» **ACTION ITEM**
For the entries below, repeat exactly each line starting with the one that contains "proceso y la" and going on through the one that contains "- July 21, 2026", and no others.

» **GIVEN ENTRIES**

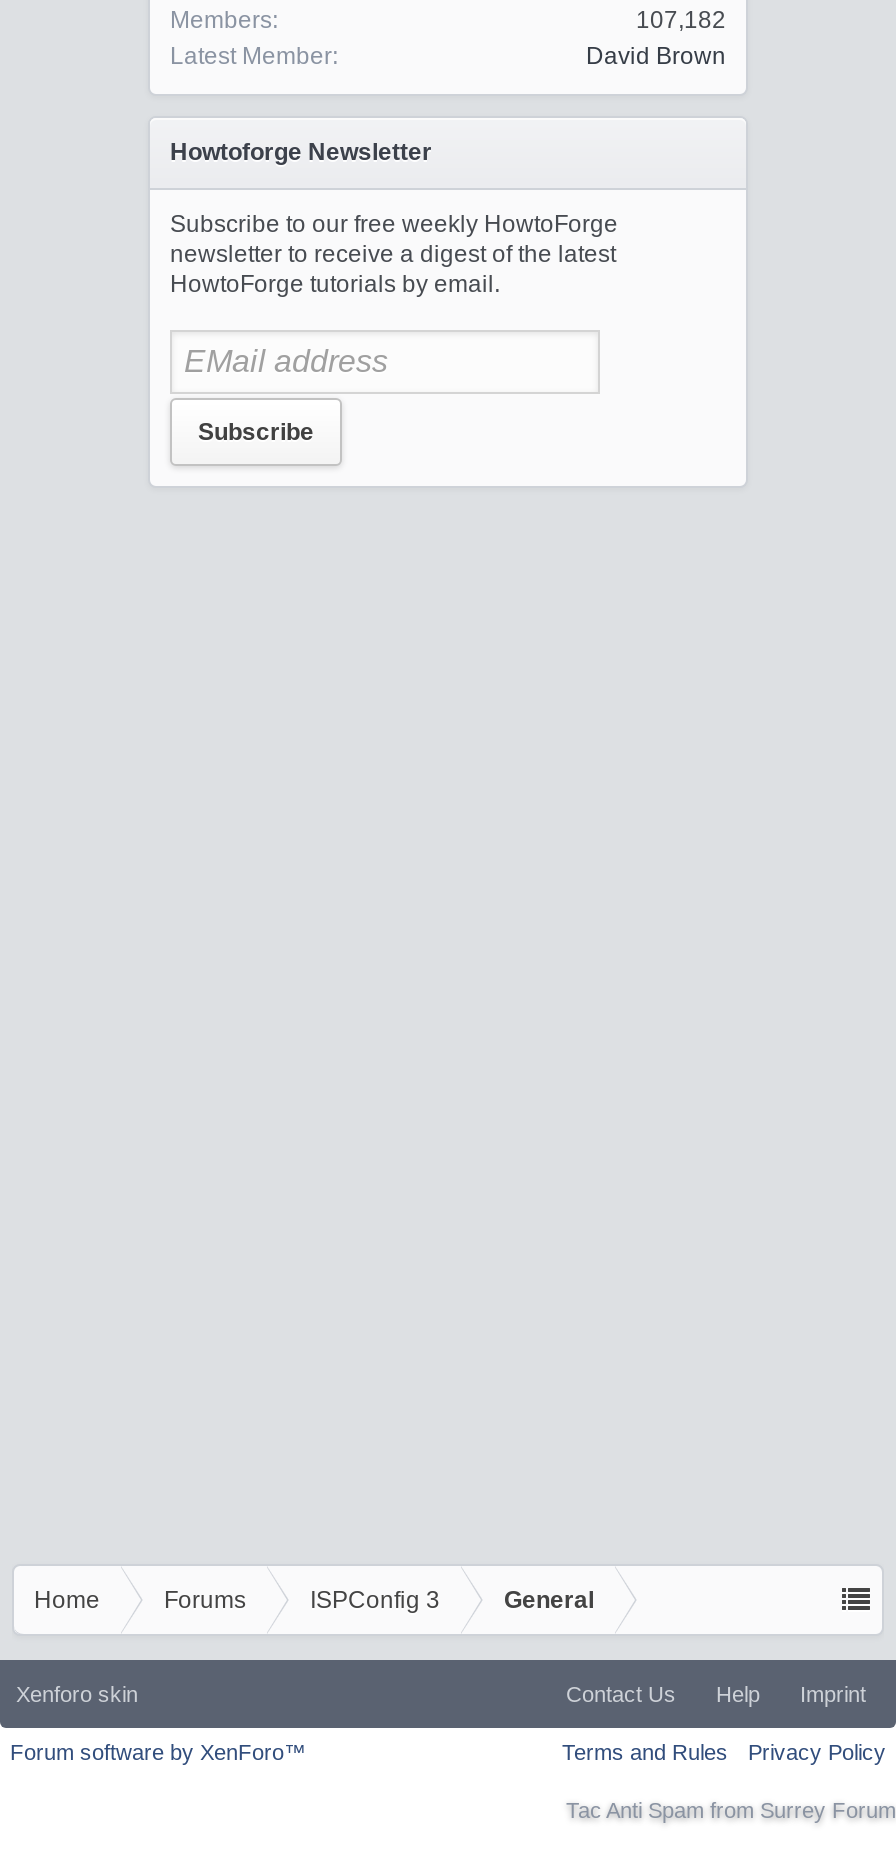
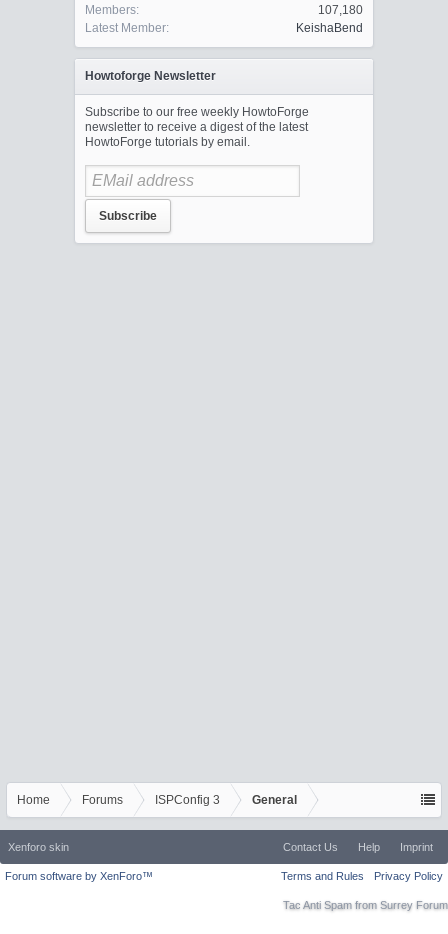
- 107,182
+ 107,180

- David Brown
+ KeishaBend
--
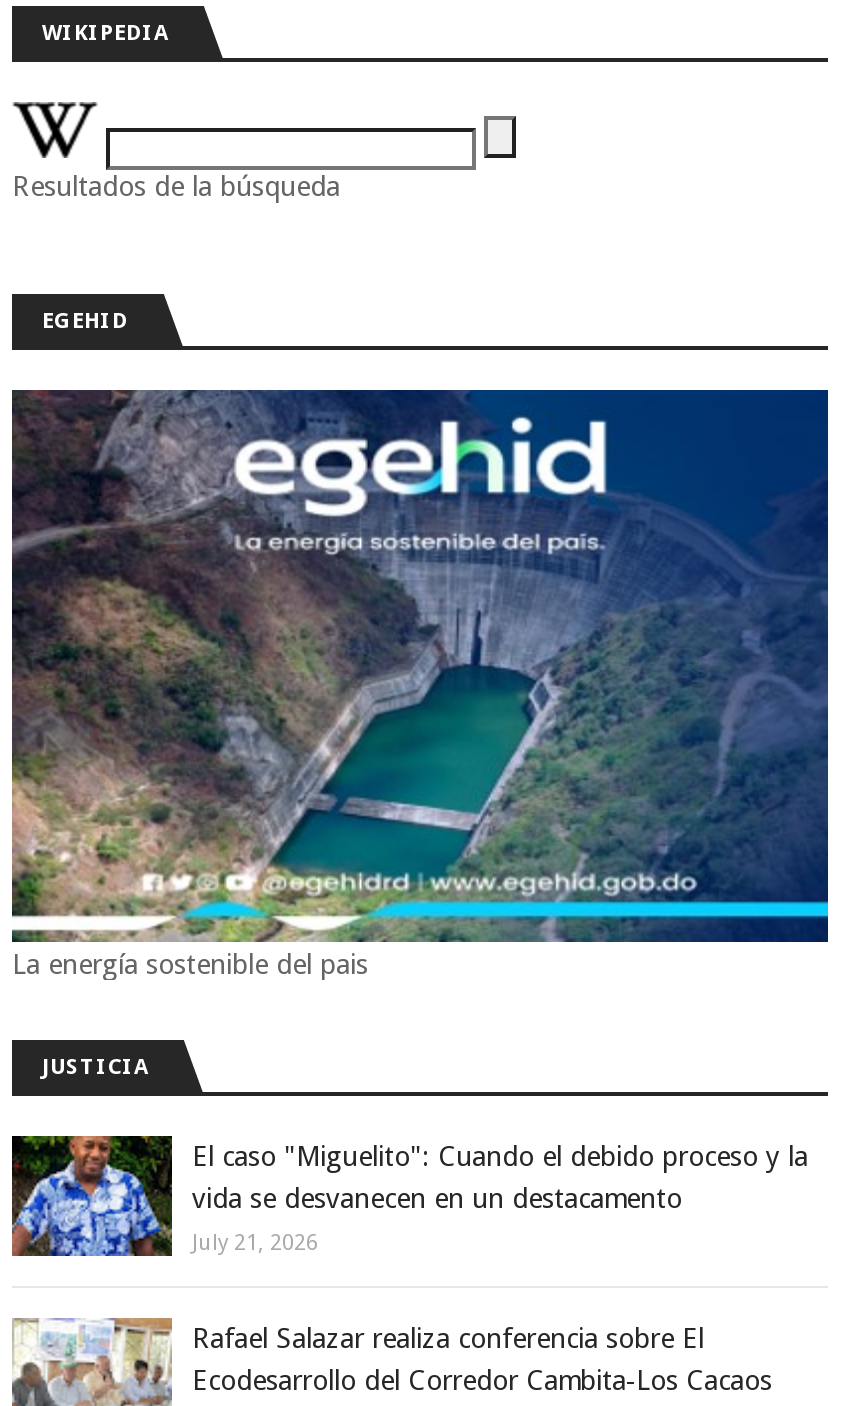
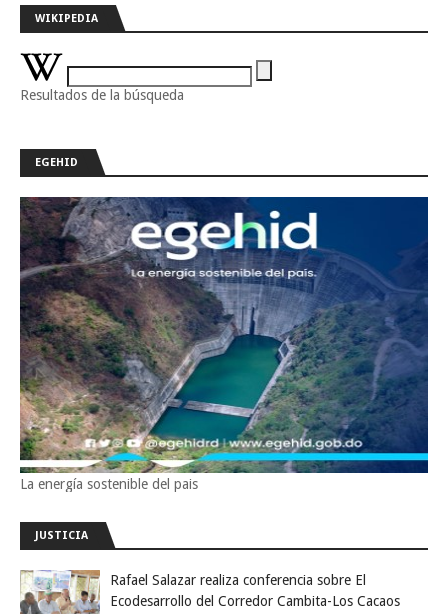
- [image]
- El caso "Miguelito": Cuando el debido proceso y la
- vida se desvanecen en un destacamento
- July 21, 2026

» **SOLUTION FOR THIS TASK**
- El caso "Miguelito": Cuando el debido proceso y la
- vida se desvanecen en un destacamento
- July 21, 2026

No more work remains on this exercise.